April 18

What was advertised in a colonial American newspaper 250 years ago today?

Apr 18 - 4:18:1770 Georgia Gazette
Georgia Gazette (April 18, 1770).

“LOST … A GREEN SILK UMBRELLA.”

An advertisement offering a reward for the return of a lost “GREEN SILK UMBRELLA” appeared in the April 18, 1770, edition of the Georgia Gazette.  It ran at the bottom of the first column of the second page.  Unfortunately, a portion of the advertisement is missing from the digital image available via Readex’s America’s Historical Newspapers database.

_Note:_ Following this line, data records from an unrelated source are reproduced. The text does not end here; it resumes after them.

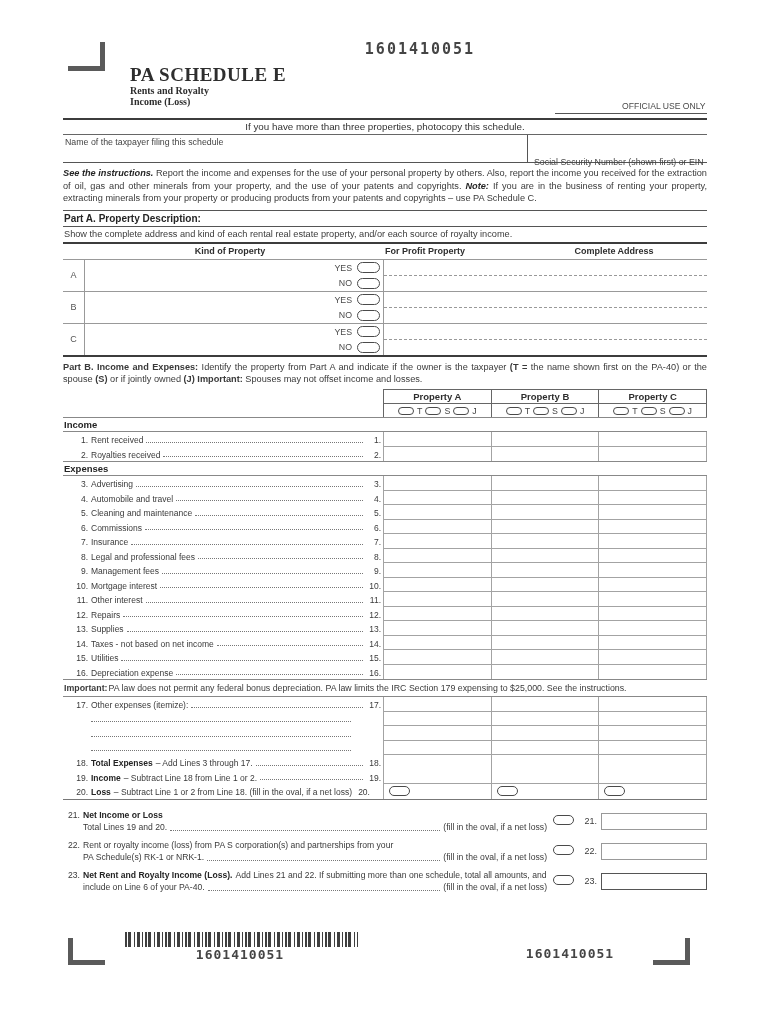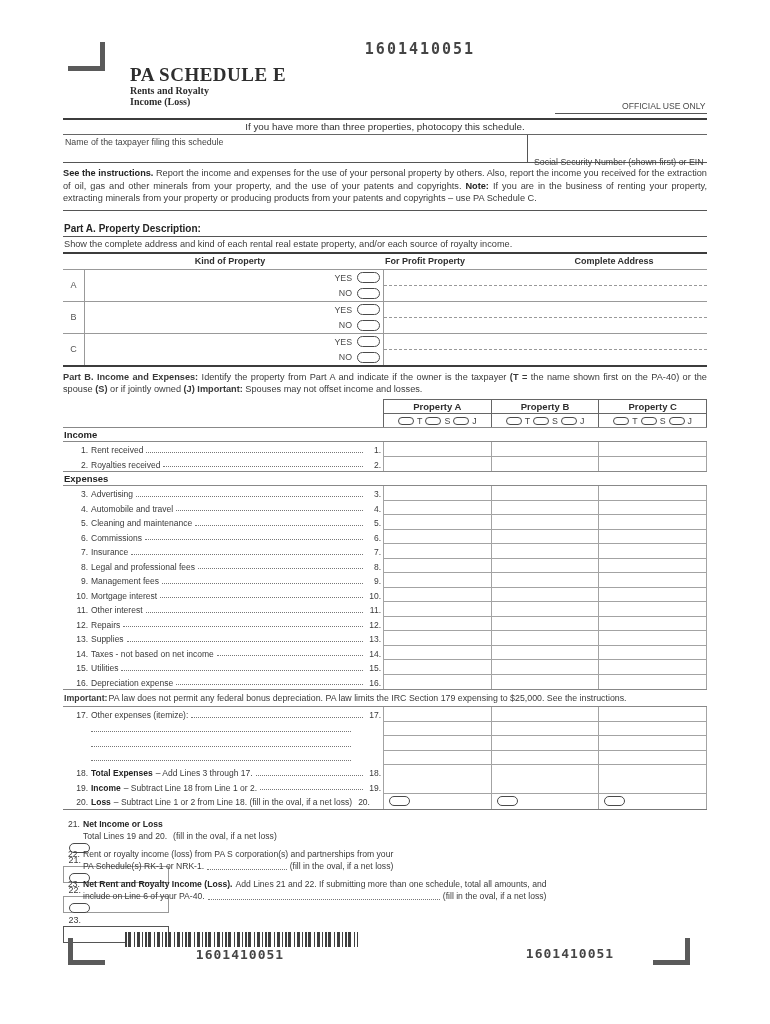"See the instructions." b,.bold { font-style: none -> italic }
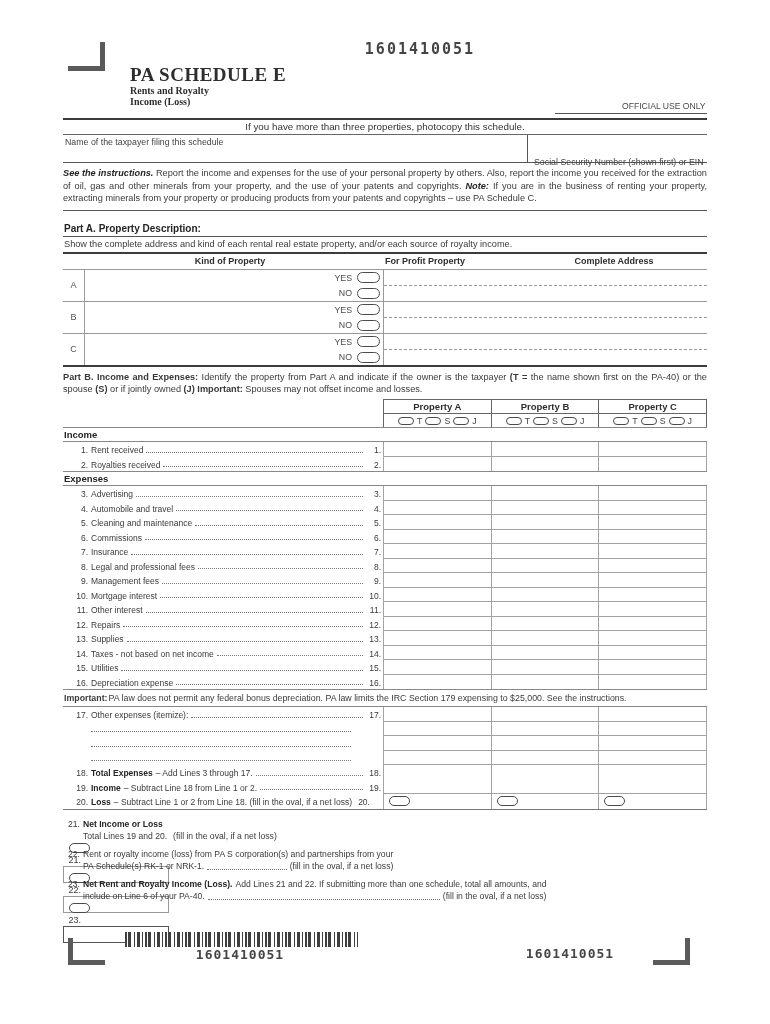"Part A. Property Description:" .sec-title { padding: 12px 0 2px 1px -> 2px 0 2px 1px }
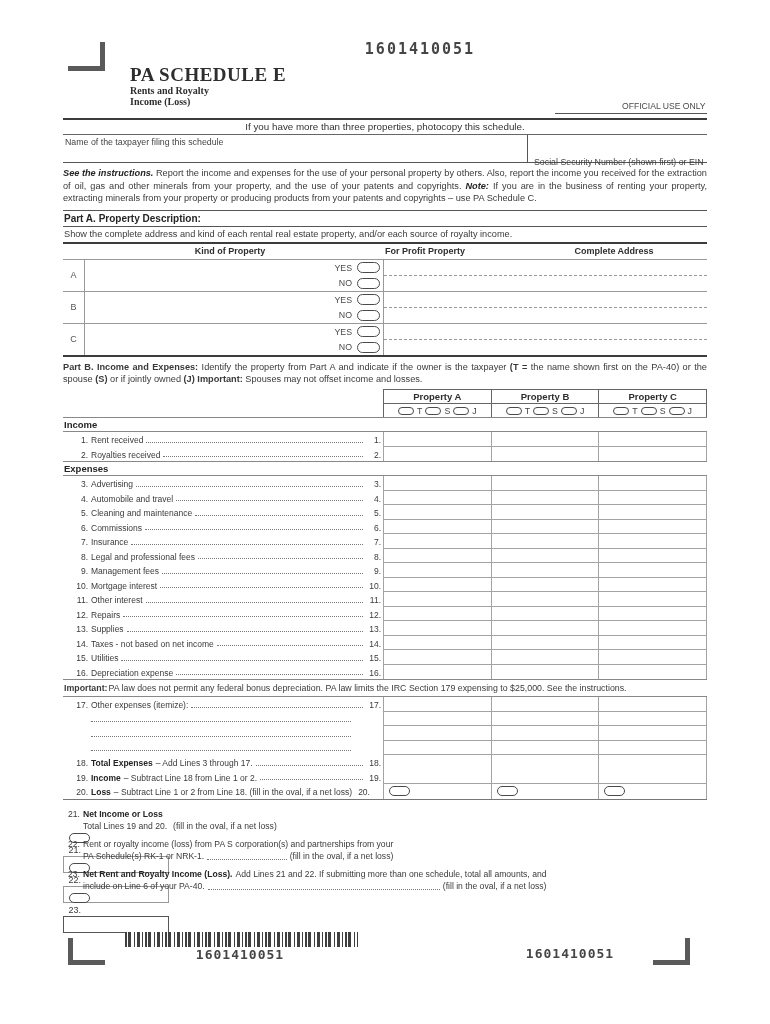"21." .tot-row { align-items: flex-start -> center; flex-direction: column -> none }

Apr 18 - Clarence Calendar
Calendar from Clarence: Denotes Issues of Georgia Gazette in the Collections of the American Antiquarian Society

Yet consulting another digital resource, Clarence:  Newspaper Holdings of the American Antiquarian Society, makes clear that Readex faithfully captured an image of the April 18 edition in its extant status in the archive.  According to the American Antiquarian Society, “Clarence is named in honor of Clarence S. Brigham (1877-1963), a man pivotal in the building of the AAS newspaper collection.  Brigham began his service to AAS in 1980 as its librarian and retired in 1959 as its director.”  Brigham is well known among scholars of early American print culture for his monumental History and Bibliography of American Newspapers, 1690-1820 (1947).

Apr 18 - Readex Calendar
Calendar from America’s Historical Newspapers: Denotes Issues of Georgia Gazette in that Database

The Clarence database appropriately provides detailed information about the newspapers in the collections at AAS.  It does not, however, provide digital images.  The AAS and Readex partnered to create America’s Historical Newspapers. Although Readex also worked with other research libraries to produce its database, the calendars in Clarence and America’s Historical Newspapers indicate that the digital images in the latter come from original sources at the AAS.  Although Brigham’s bibliography reports that the Georgia Gazette continued publication until 1776, the AAS has issues only through May 23, 1770.  Compare the calendar from Clarence to the calendar from America’s Historical Newspapers.  They match, indicating that the images of the Georgia Gazette in Readex’s database did indeed come from the originals in the collections at the AAS.  For further confirmation, note the status of the issues at the AAS.  Those denoted with a blue box are “whole” according to the legend, while those denoted with a red box are “damaged.”  All of the digital images missing the bottom of the page in America’s Historical Newspapers correspond to damaged newspapers at the AAS.

Close examination of the digital images on their own suggest that they are accurate renderings of the originals in the archive, but working back and forth between the two digital resources confirms that is the case and tells a more complete story of the sources available to historians and other scholars.